Thursday, September 30, 2010

Spaghetti & Meatballs

A day or two before our 'Weekend Getaway,' the new issue of Bon Appetit arrived in our mailbox. I read it in the car while SP drove and told him about every yummy recipe I found! There are several recipes I think we'll be trying, but one that really stuck with me was the Spaghetti & Meatballs recipe included with the 'In Search of the Perfect Meatball' article written by Molly Wizenberg.

It's been a long time since I had spaghetti & meatballs. We make a lot of pasta dishes, but I could not remember ever making spaghetti & meatballs. Maybe because it seems so mundane? Too easy? Too much like a quick meal? Also, I was afraid of making meatballs - they often seemed kind of blah tasting or like hard, dry, over cooked hunks of meat and I never really enjoyed them. But this article and recipe inspired me to revisit meatball making.

In reality, a truly tasty spaghetti & meatballs dish requires a bit of work & effort. It's not a quick & easy meal. On Monday, after we returned home, we decided to make spaghetti & meatballs. I chopped some vegetables for the sauce: chopped onion & celery plus grated carrot.That's not part of the article's recipe.

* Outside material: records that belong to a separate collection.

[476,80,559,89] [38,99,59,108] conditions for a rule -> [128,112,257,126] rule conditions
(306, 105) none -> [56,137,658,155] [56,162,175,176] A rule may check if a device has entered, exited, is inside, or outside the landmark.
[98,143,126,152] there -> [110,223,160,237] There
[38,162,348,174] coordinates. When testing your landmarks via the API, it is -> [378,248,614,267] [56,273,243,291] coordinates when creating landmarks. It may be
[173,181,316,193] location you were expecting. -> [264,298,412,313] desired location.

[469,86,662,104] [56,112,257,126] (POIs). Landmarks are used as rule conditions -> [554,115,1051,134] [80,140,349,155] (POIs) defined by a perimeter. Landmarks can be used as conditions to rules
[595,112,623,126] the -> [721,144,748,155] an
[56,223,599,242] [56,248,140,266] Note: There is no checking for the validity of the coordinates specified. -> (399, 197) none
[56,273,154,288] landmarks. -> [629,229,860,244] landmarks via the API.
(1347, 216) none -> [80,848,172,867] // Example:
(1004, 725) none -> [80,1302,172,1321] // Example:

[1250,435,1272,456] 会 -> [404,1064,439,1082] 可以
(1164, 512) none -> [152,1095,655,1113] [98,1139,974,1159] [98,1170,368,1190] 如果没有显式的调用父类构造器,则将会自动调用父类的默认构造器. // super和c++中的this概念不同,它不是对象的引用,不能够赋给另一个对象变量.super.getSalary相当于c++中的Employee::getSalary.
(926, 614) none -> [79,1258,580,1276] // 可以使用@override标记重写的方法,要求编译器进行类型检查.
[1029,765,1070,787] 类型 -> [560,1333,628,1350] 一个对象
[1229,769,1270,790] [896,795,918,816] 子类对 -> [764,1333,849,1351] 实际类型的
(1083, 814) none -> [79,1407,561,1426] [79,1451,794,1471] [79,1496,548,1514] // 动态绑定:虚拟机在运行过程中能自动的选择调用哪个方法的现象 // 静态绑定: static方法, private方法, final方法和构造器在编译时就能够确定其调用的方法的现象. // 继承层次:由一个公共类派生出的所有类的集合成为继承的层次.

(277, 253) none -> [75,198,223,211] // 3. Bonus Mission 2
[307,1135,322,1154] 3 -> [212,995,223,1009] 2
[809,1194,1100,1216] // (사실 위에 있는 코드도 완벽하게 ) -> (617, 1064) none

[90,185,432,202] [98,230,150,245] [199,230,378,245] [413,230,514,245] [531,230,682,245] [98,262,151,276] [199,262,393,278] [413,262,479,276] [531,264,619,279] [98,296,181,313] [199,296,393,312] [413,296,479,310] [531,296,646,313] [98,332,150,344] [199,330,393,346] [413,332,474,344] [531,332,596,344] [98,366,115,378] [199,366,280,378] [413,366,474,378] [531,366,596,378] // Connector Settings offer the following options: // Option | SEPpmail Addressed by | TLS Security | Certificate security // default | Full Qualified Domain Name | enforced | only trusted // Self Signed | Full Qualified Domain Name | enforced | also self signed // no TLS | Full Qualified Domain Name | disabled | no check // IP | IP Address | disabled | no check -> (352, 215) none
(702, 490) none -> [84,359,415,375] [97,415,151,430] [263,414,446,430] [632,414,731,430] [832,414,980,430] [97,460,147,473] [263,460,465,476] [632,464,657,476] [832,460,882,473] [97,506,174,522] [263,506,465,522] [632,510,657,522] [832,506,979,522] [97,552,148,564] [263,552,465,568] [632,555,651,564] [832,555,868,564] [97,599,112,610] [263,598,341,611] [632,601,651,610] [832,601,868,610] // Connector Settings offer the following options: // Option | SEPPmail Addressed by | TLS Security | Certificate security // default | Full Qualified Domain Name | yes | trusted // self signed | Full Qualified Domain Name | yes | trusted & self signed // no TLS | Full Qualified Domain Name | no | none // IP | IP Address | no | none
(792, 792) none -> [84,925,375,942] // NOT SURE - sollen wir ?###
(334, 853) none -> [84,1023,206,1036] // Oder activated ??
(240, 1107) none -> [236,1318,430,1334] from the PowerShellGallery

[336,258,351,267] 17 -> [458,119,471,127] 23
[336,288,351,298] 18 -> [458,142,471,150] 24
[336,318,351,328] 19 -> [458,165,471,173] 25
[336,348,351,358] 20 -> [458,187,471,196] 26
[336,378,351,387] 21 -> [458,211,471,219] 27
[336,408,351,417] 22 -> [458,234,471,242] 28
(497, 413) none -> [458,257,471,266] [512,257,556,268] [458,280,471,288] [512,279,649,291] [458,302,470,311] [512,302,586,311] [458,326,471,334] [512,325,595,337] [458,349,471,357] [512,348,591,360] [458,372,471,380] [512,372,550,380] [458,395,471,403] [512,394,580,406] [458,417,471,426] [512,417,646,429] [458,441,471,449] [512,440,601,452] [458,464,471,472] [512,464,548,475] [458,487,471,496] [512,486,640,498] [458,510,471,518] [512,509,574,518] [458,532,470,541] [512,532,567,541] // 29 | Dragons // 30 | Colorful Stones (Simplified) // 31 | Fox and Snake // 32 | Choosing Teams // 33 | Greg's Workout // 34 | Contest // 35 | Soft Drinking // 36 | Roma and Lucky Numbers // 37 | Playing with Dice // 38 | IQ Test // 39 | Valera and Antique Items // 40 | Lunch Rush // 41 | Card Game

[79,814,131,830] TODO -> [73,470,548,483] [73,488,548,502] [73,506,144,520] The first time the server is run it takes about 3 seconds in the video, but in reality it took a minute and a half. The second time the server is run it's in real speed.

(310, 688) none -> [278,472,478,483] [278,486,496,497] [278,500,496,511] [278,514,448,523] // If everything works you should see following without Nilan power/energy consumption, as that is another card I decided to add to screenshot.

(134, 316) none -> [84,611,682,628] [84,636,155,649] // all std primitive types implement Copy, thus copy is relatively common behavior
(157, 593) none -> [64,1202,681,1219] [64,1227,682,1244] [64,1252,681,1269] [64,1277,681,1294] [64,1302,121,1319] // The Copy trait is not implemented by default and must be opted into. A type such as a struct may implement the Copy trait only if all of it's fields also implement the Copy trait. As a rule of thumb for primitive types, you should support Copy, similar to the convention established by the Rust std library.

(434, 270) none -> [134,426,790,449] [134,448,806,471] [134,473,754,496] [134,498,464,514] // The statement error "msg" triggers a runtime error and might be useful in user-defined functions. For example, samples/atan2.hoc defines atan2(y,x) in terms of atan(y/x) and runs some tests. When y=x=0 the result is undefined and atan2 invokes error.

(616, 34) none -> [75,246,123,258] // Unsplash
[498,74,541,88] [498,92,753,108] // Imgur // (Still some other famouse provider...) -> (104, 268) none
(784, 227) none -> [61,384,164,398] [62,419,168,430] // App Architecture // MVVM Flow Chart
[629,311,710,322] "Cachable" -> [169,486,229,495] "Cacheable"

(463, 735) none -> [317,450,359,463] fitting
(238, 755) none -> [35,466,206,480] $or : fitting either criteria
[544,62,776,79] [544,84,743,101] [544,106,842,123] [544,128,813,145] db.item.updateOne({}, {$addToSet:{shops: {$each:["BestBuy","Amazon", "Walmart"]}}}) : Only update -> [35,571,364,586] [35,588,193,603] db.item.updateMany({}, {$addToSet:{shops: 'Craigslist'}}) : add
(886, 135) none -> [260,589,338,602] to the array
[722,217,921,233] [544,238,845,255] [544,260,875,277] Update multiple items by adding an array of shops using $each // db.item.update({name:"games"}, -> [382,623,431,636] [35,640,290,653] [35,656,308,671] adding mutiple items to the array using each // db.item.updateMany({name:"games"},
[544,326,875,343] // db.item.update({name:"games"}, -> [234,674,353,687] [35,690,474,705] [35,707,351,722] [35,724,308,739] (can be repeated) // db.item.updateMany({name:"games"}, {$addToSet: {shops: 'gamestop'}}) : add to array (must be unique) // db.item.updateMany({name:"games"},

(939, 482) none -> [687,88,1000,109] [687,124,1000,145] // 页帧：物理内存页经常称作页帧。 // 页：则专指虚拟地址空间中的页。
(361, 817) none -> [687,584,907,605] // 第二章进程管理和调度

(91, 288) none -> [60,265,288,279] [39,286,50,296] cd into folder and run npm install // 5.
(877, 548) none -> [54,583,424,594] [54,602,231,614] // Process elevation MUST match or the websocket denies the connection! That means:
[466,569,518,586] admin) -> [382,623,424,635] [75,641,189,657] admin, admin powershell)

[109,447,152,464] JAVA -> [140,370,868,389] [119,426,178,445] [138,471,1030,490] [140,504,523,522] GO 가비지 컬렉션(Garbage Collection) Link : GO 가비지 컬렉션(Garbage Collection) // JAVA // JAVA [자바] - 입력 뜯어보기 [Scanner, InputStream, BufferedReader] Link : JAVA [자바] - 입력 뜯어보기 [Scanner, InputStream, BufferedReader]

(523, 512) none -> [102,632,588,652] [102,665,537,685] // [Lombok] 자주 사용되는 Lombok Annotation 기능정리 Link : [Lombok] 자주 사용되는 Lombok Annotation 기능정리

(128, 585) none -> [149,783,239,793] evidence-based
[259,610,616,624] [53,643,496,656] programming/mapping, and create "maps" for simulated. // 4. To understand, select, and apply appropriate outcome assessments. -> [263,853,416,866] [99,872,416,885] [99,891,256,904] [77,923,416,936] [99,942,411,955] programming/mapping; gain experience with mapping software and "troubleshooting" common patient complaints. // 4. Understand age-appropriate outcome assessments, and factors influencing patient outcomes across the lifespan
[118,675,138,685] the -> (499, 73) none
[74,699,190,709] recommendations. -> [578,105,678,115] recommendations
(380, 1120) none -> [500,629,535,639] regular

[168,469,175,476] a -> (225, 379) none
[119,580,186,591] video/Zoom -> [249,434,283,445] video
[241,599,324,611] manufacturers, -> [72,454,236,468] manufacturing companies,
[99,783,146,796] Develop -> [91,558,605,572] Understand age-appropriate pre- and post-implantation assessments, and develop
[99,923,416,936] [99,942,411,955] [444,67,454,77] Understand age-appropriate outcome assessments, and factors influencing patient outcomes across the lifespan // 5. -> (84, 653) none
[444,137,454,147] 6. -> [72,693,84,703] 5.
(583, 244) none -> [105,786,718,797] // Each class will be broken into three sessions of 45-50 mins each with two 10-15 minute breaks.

We decided to make our own sauce, using the article's recipe and a Giada marinara recipe that EPAS gave us as guidelines. I think what made us deviate from the article's sauce was the half stick of butter -- it seemed like a lot of butter and we were apprehensive. We grated 2 carrots, chopped 2 stalks of celery, and chopped one onion. We added those to 3 (28 ounce) cans of chopped tomatoes and added in a bit of tomato paste. Then we let it simmer for about 2 hours:Mmmmm. While the sauce simmered, we opened a bottle of wine. We opened the wine that EPAS and her husband gave us as a wedding gift, presented in a beautiful box with our names and date of marriage. This is a red wine from Australia.Very tasty! SP made the meatballs while I blogged about the weekend, so there aren't any photos of the meatball making. He followed the recipe in the article, using beef & pork for mine and pork & turkey for his. He cheated and used Progresso bread crumbs. He also used dried parsley, not fresh, because it was raining and he didn't want to go out on the rainy deck for parsley. And of course, he omitted the garlic.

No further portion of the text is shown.